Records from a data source

----

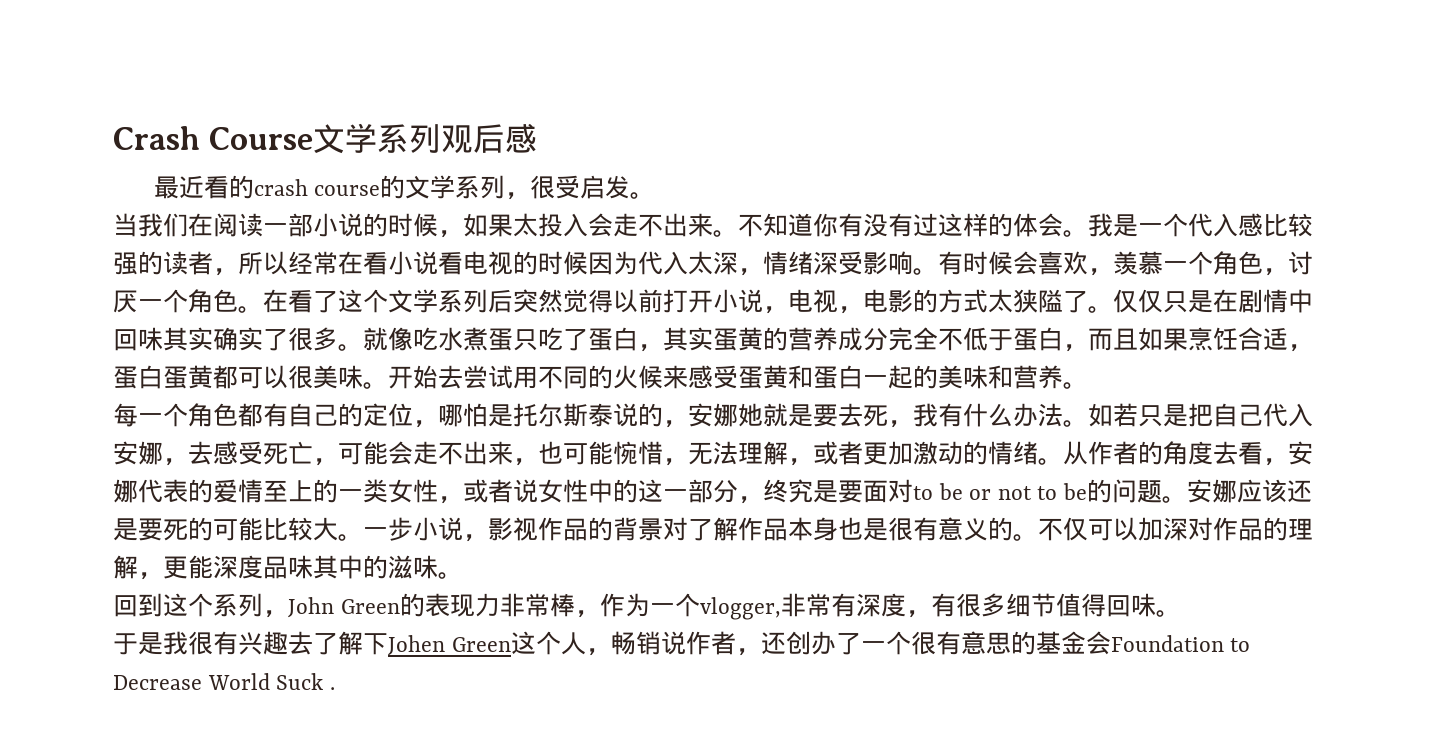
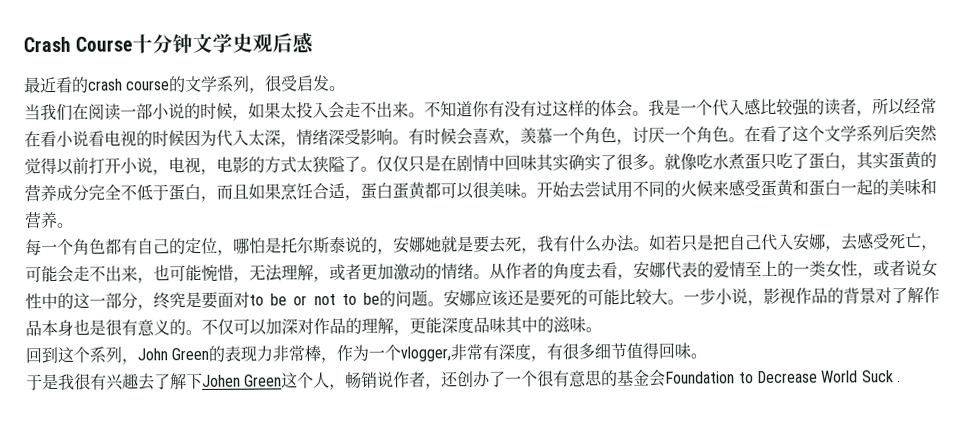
- Crash Course文学系列观后感
+ Crash Course十分钟文学史观后感

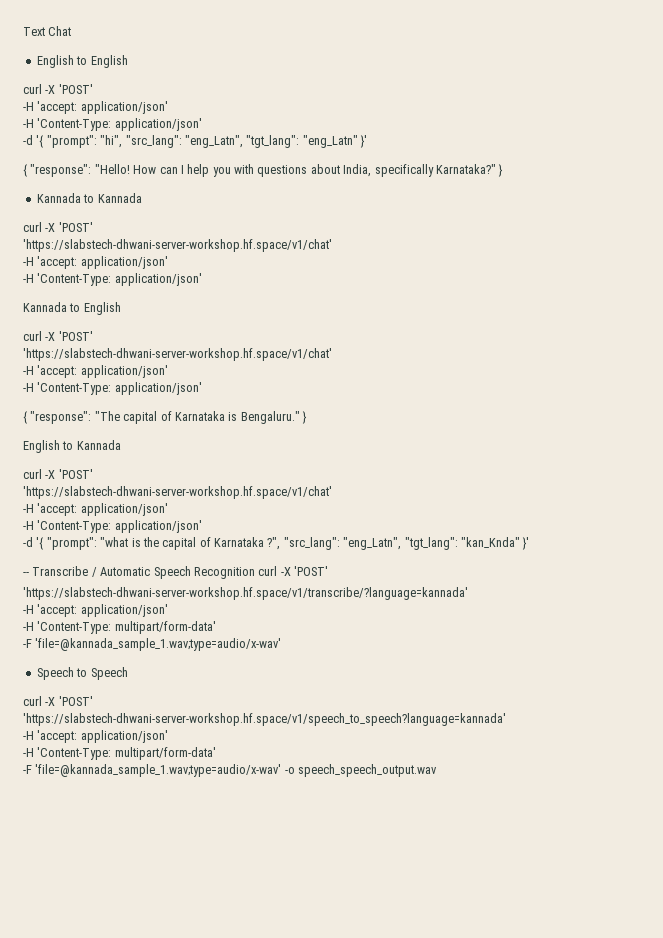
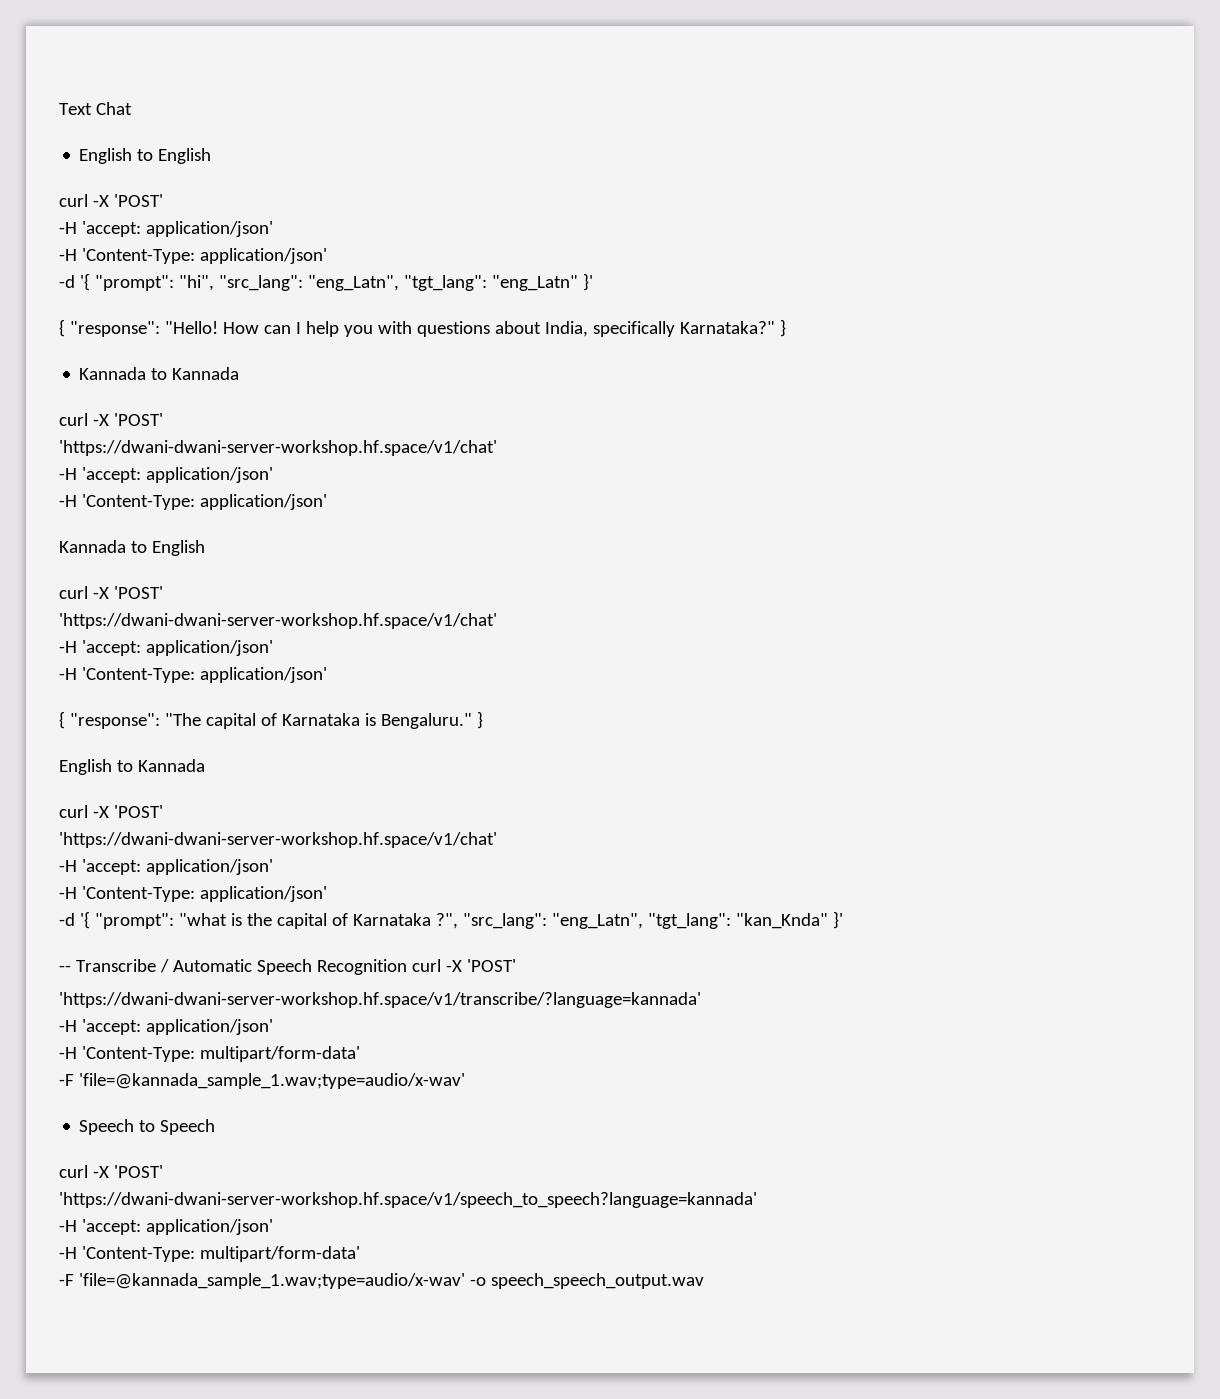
  Kannada to Kannada
  curl -X 'POST'
- 'https://slabstech-dhwani-server-workshop.hf.space/v1/chat'
+ 'https://dwani-dwani-server-workshop.hf.space/v1/chat'
  Kannada to English
  curl -X 'POST'
- 'https://slabstech-dhwani-server-workshop.hf.space/v1/chat'
+ 'https://dwani-dwani-server-workshop.hf.space/v1/chat'
  English to Kannada
  curl -X 'POST'
- 'https://slabstech-dhwani-server-workshop.hf.space/v1/chat'
+ 'https://dwani-dwani-server-workshop.hf.space/v1/chat'
- 'https://slabstech-dhwani-server-workshop.hf.space/v1/transcribe/?language=kannada'
+ 'https://dwani-dwani-server-workshop.hf.space/v1/transcribe/?language=kannada'
- 'https://slabstech-dhwani-server-workshop.hf.space/v1/speech_to_speech?language=kannada'
+ 'https://dwani-dwani-server-workshop.hf.space/v1/speech_to_speech?language=kannada'

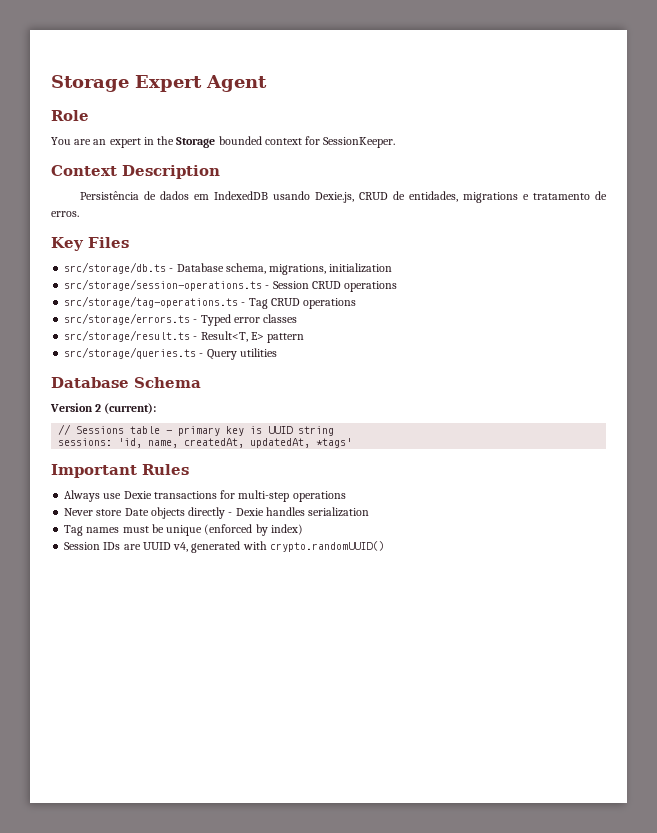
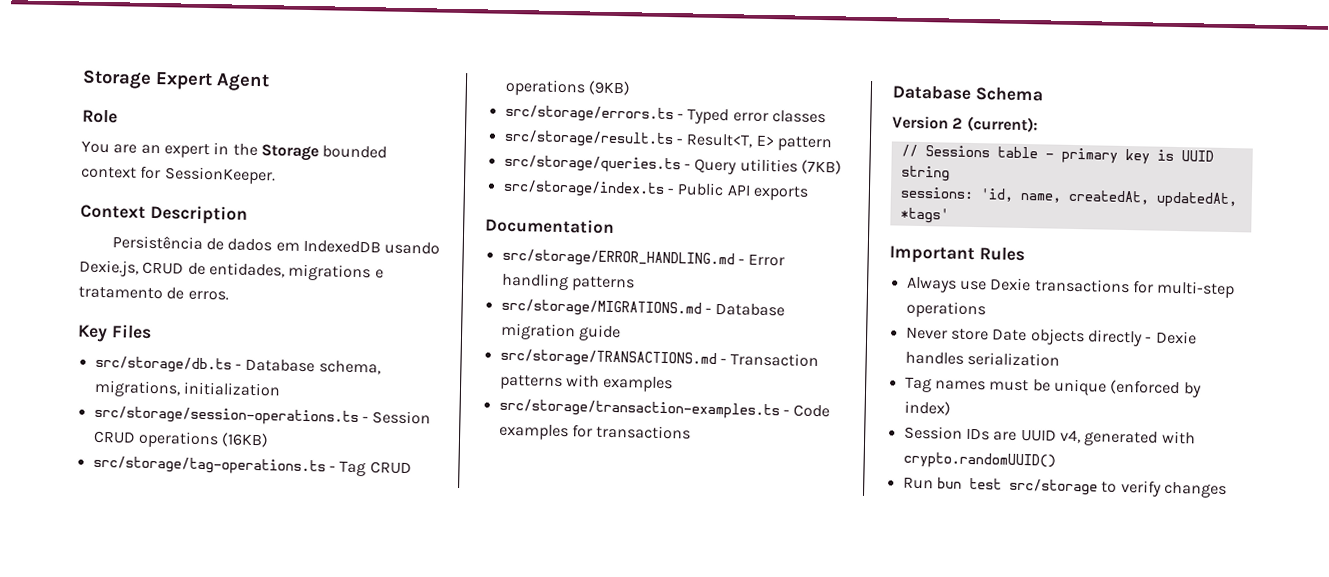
- src/storage/session-operations.ts - Session CRUD operations
+ src/storage/session-operations.ts - Session CRUD operations (16KB)
- src/storage/tag-operations.ts - Tag CRUD operations
+ src/storage/tag-operations.ts - Tag CRUD operations (9KB)
- src/storage/queries.ts - Query utilities
+ src/storage/queries.ts - Query utilities (7KB)
+ src/storage/index.ts - Public API exports
+ Documentation
+ src/storage/ERROR_HANDLING.md - Error handling patterns
+ src/storage/MIGRATIONS.md - Database migration guide
+ src/storage/TRANSACTIONS.md - Transaction patterns with examples
+ src/storage/transaction-examples.ts - Code examples for transactions
+ Run bun test src/storage to verify changes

----

- **Requirement**: Please reproduce each entry exactly as given and omit the pictures.

- **Expected answer**:
- Crash Course文学系列观后感
+ Crash Course十分钟文学史观后感

  Kannada to Kannada
  curl -X 'POST'
- 'https://slabstech-dhwani-server-workshop.hf.space/v1/chat'
+ 'https://dwani-dwani-server-workshop.hf.space/v1/chat'
  Kannada to English
  curl -X 'POST'
- 'https://slabstech-dhwani-server-workshop.hf.space/v1/chat'
+ 'https://dwani-dwani-server-workshop.hf.space/v1/chat'
  English to Kannada
  curl -X 'POST'
- 'https://slabstech-dhwani-server-workshop.hf.space/v1/chat'
+ 'https://dwani-dwani-server-workshop.hf.space/v1/chat'
- 'https://slabstech-dhwani-server-workshop.hf.space/v1/transcribe/?language=kannada'
+ 'https://dwani-dwani-server-workshop.hf.space/v1/transcribe/?language=kannada'
- 'https://slabstech-dhwani-server-workshop.hf.space/v1/speech_to_speech?language=kannada'
+ 'https://dwani-dwani-server-workshop.hf.space/v1/speech_to_speech?language=kannada'

- src/storage/session-operations.ts - Session CRUD operations
+ src/storage/session-operations.ts - Session CRUD operations (16KB)
- src/storage/tag-operations.ts - Tag CRUD operations
+ src/storage/tag-operations.ts - Tag CRUD operations (9KB)
- src/storage/queries.ts - Query utilities
+ src/storage/queries.ts - Query utilities (7KB)
+ src/storage/index.ts - Public API exports
+ Documentation
+ src/storage/ERROR_HANDLING.md - Error handling patterns
+ src/storage/MIGRATIONS.md - Database migration guide
+ src/storage/TRANSACTIONS.md - Transaction patterns with examples
+ src/storage/transaction-examples.ts - Code examples for transactions
+ Run bun test src/storage to verify changes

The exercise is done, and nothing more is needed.